И это дѣло соединенiя съ народомъ вовсе не такое хитрое дѣло, чтобъ непремѣнно нужно было для этого среднее сословiе, какъ полагаетъ г. Чичеринъ. Вѣдь не все то нужно въ жизни, чтó кажется необходимымъ по механической теорiи. Въ механизмѣ пожалуй нужны посредствующiе рычаги, чтобы изъ центра сила передавалась къ конечностямъ. Жизнь вовсе не механизмъ. Въ ней другiе элементы, другiя условiя, слѣдовательно судить о нуждахъ ея нужно по ея же началамъ, а не по механической теорiи. Вѣдь чтó такое въ сущности это пресловутое среднее сословiе, при какихъ условiяхъ оно можетъ быть связывающимъ третьимъ? Интересы средняго сословiя никогда не были въ тоже время интересами цѣлаго народа. Возникши на экономической почвѣ, скопивъ въ рукахъ своихъ огромныя богатства, среднее сословiе, гдѣ оно ни возникало, всегда было представителемъ деспотизма капитала. Сплоченное въ одно, оно вездѣ стояло за капиталъ и старалось о подавленiи имъ труда. Такова напримѣръ французская буржуазiя. Погрузившись въ самый глубокiй матерьялизмъ, она не можетъ понять стоновъ народныхъ и отказаться отъ безнравственныхъ своихъ взглядовъ на вещи. И нигдѣ нѣтъ такой ощутительной и явной вражды, какъ именно въ тѣхъ странахъ, гдѣ буржуазiя приняла сословный характеръ. Буржуазiя — тоже дворянство — только финансовое. И конечно нужно еще благодарить исторiю, что она не создала у насъ такого средняго сословiя.

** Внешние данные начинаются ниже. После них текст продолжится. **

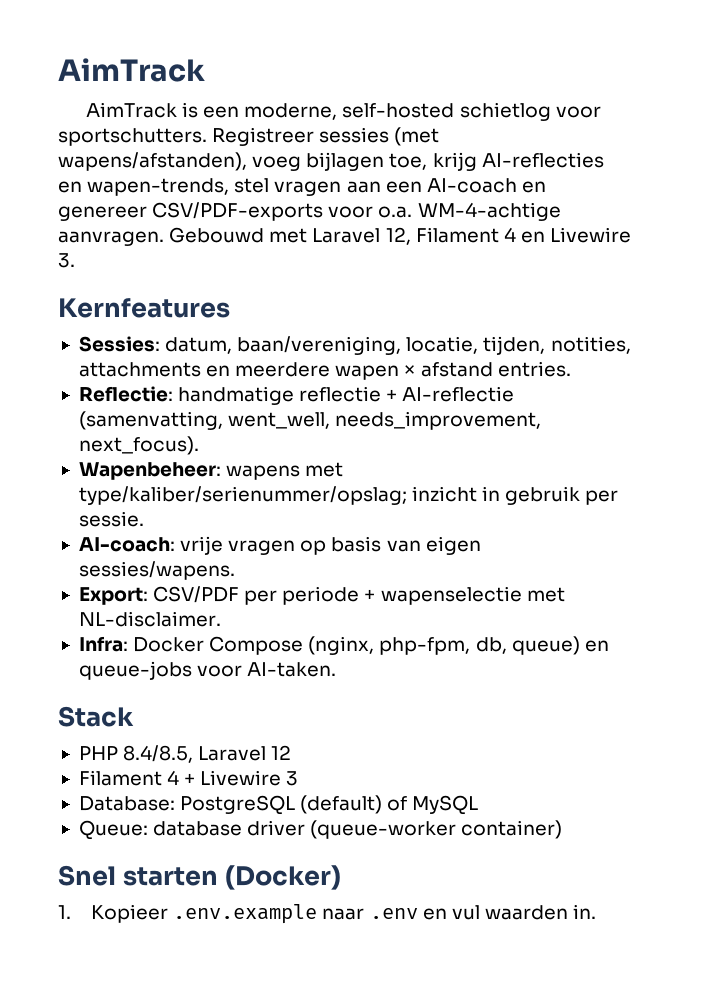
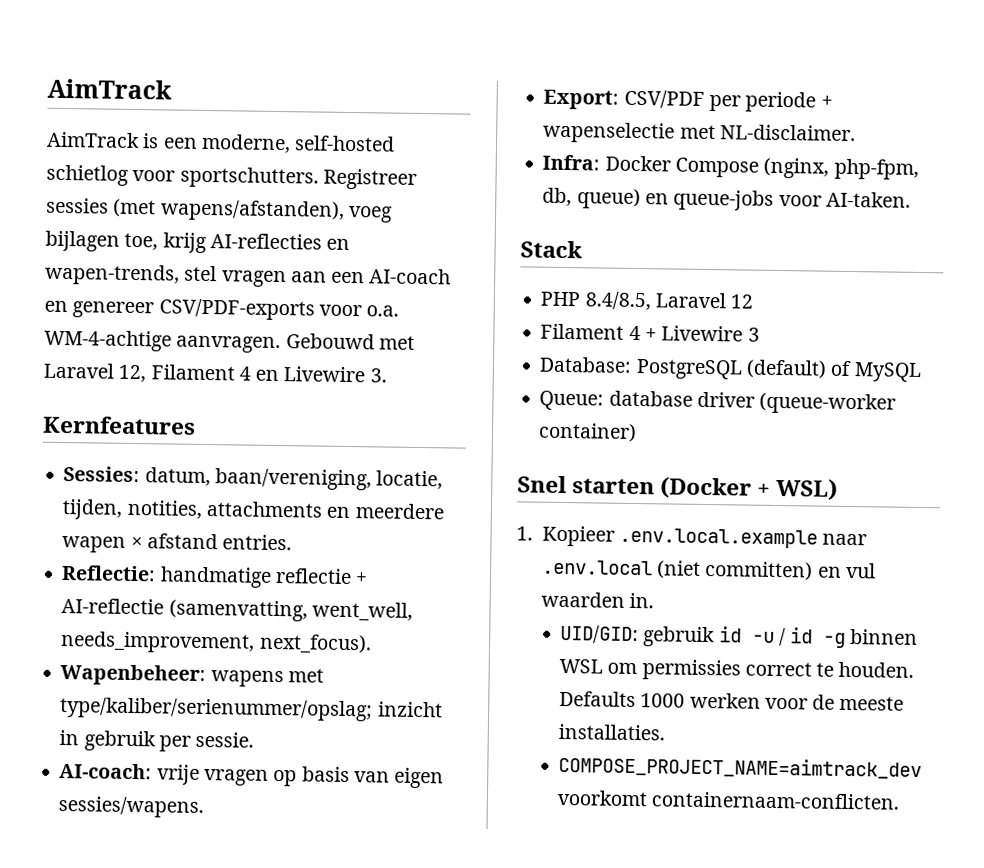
- Snel starten (Docker)
+ Snel starten (Docker + WSL)
- 1. Kopieer .env.example naar .env en vul waarden in.
+ 1. Kopieer .env.local.example naar .env.local (niet committen) en vul waarden in.
+ UID/GID: gebruik id -u / id -g binnen WSL om permissies correct te houden. Defaults 1000 werken voor de meeste installaties.
+ COMPOSE_PROJECT_NAME=aimtrack_dev voorkomt containernaam-conflicten.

Нѣтъ! ужь если дворянство подастъ свою руку народу, то подать ее оно должно непосредственно, а не чрезъ буржуазную среду, потомучто всѣ рукопожатiя, посланныя чрезъ нее, никогда не дойдутъ по адресу.

Есть основанiе предполагать, что общенiе дворянства съ народомъ составляетъ уже сознанную потребность нашей жизни. Тѣмъ лучше. Оно же и совершитъ это великое дѣло; ненужно только ни удерживать элемента на томъ мѣстѣ, съ котораго онъ хочетъ сдвинуться, ни стараться насильно сдвигать его. Необходимо, чтобъ единенiе было основано на добровольномъ согласiи; тогда въ основѣ своей имѣя принципъ мира, оно будетъ прочно и твердо.

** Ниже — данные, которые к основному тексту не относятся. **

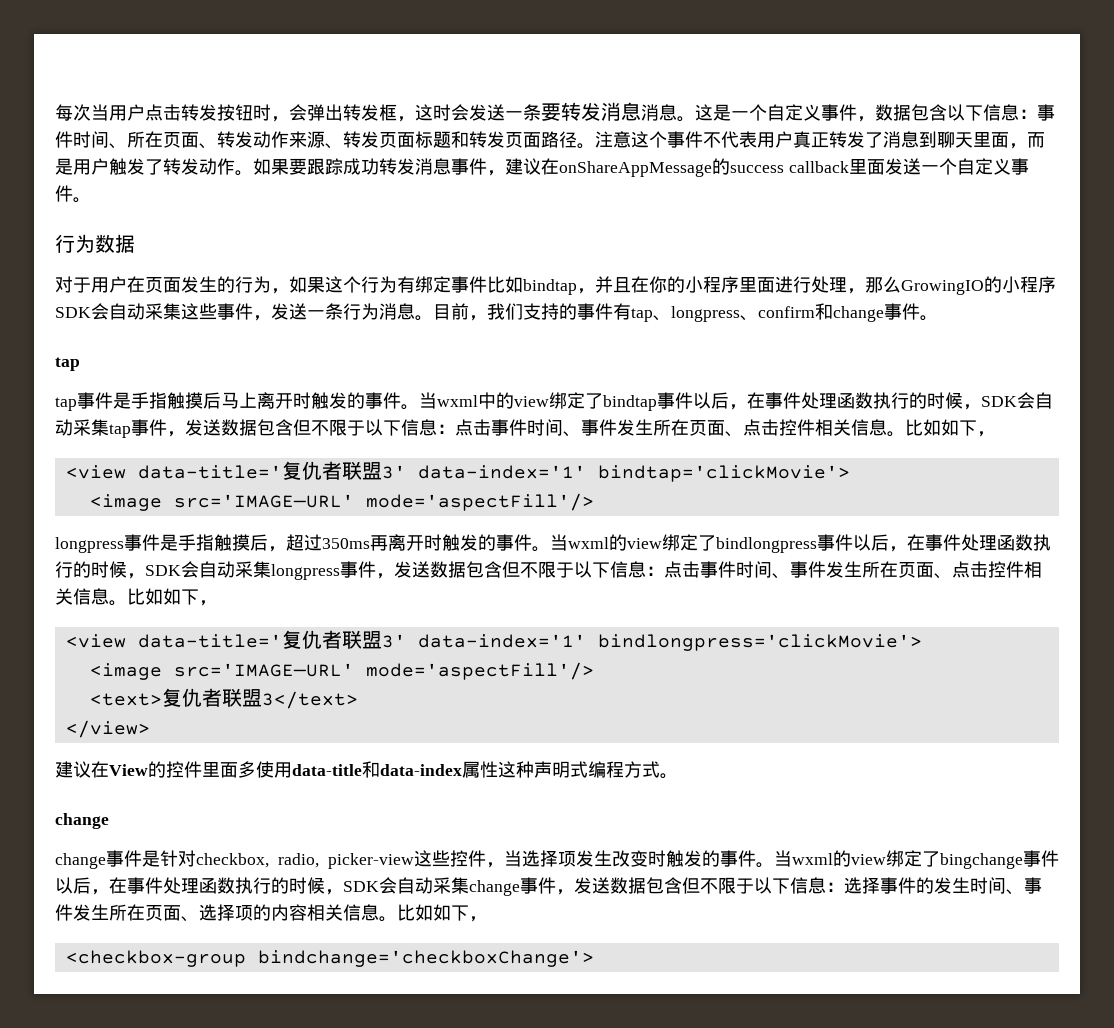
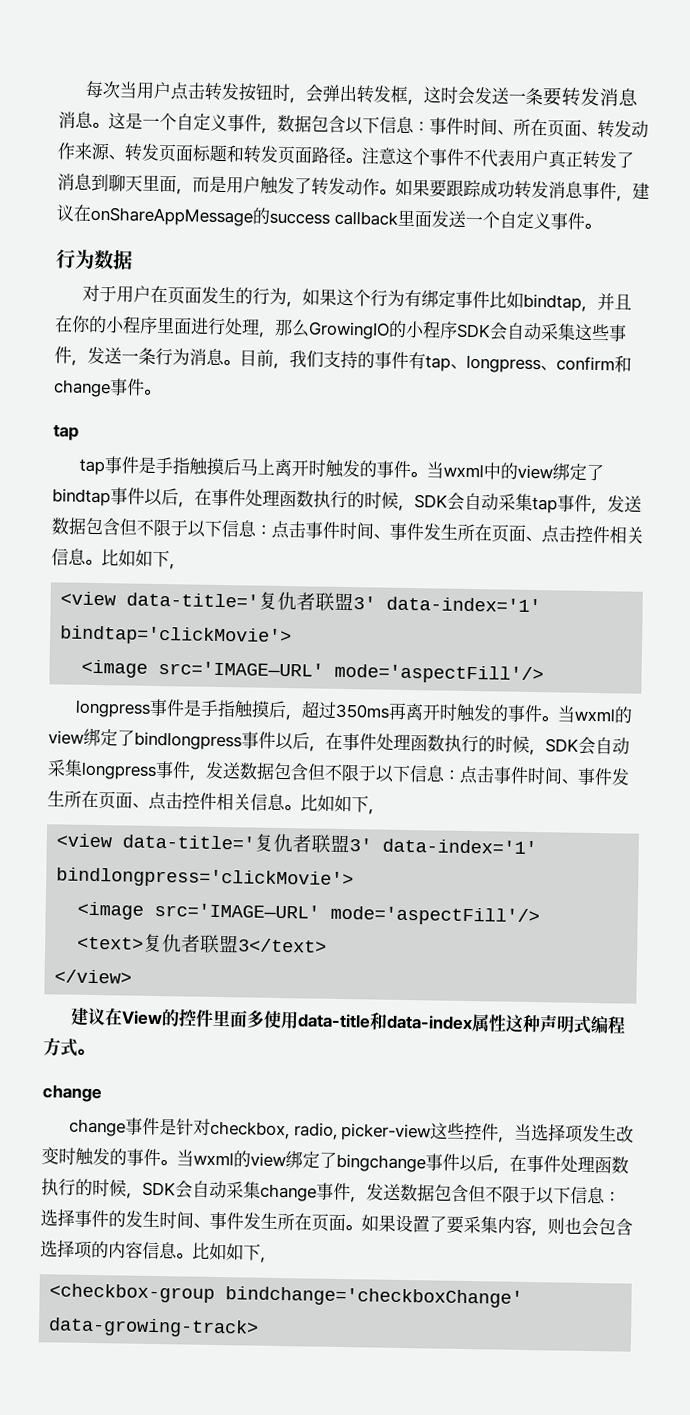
- 当wxml的view绑定了bingchange事件以后，在事件处理函数执行的时候，SDK会自动采集change事件，发送数据包含但不限于以下信息：选择事件的发生时间、事件发生所在页面、选择项的内容相关信息。
+ 当wxml的view绑定了bingchange事件以后，在事件处理函数执行的时候，SDK会自动采集change事件，发送数据包含但不限于以下信息：选择事件的发生时间、事件发生所在页面。如果设置了要采集内容，则也会包含选择项的内容信息。
- <checkbox-group bindchange='checkboxChange'>
+ <checkbox-group bindchange='checkboxChange' data-growing-track>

Въ жизни бываютъ поворотные пункты, когда рѣшаются важнѣйшiе ея вопросы. Это распутiе, съ котораго можно взять дорогу въ какомъ угодно направленiи. Такiе моменты особенно важны и всякая тутъ ошибка поведетъ къ весьма важнымъ результатамъ.

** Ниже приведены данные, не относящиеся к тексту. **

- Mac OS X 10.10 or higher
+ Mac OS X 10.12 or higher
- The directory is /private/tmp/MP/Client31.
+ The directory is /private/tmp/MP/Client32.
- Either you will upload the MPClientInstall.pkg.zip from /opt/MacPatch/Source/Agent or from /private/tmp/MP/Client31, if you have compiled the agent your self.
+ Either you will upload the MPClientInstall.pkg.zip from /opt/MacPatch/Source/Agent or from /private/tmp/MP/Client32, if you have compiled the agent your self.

Мы именно теперь на такомъ поворотномъ пунктѣ. Куда пойдемъ? того еще ни кто не знаетъ. Но куда должны мы идти, это мелькаетъ въ глазахъ. Пойдемъ ли мы въ противную сторону отъ народа, или туда, гдѣ стоитъ онъ ожидая насъ?

И вѣроятно общенiе съ народомъ, идея нашего журнала, которую мы первые провозгласили, непремѣнно осуществится. Жизнь какъ–будто шевелится и хочетъ направиться на народную дорогу. Оно впрочемъ такъ и должно быть. Въ здоровыхъ идеяхъ есть страшная сила: она побѣждаетъ человѣческiй эгоизмъ и заставляетъ его отказываться отъ мелкихъ интересовъ.

 

 

___________

 



(1) Слово семья происходитъ отъ соймъ, снемъ, соиматься; филологическiй анализъ его уже указываетъ на общинный характеръ семьи.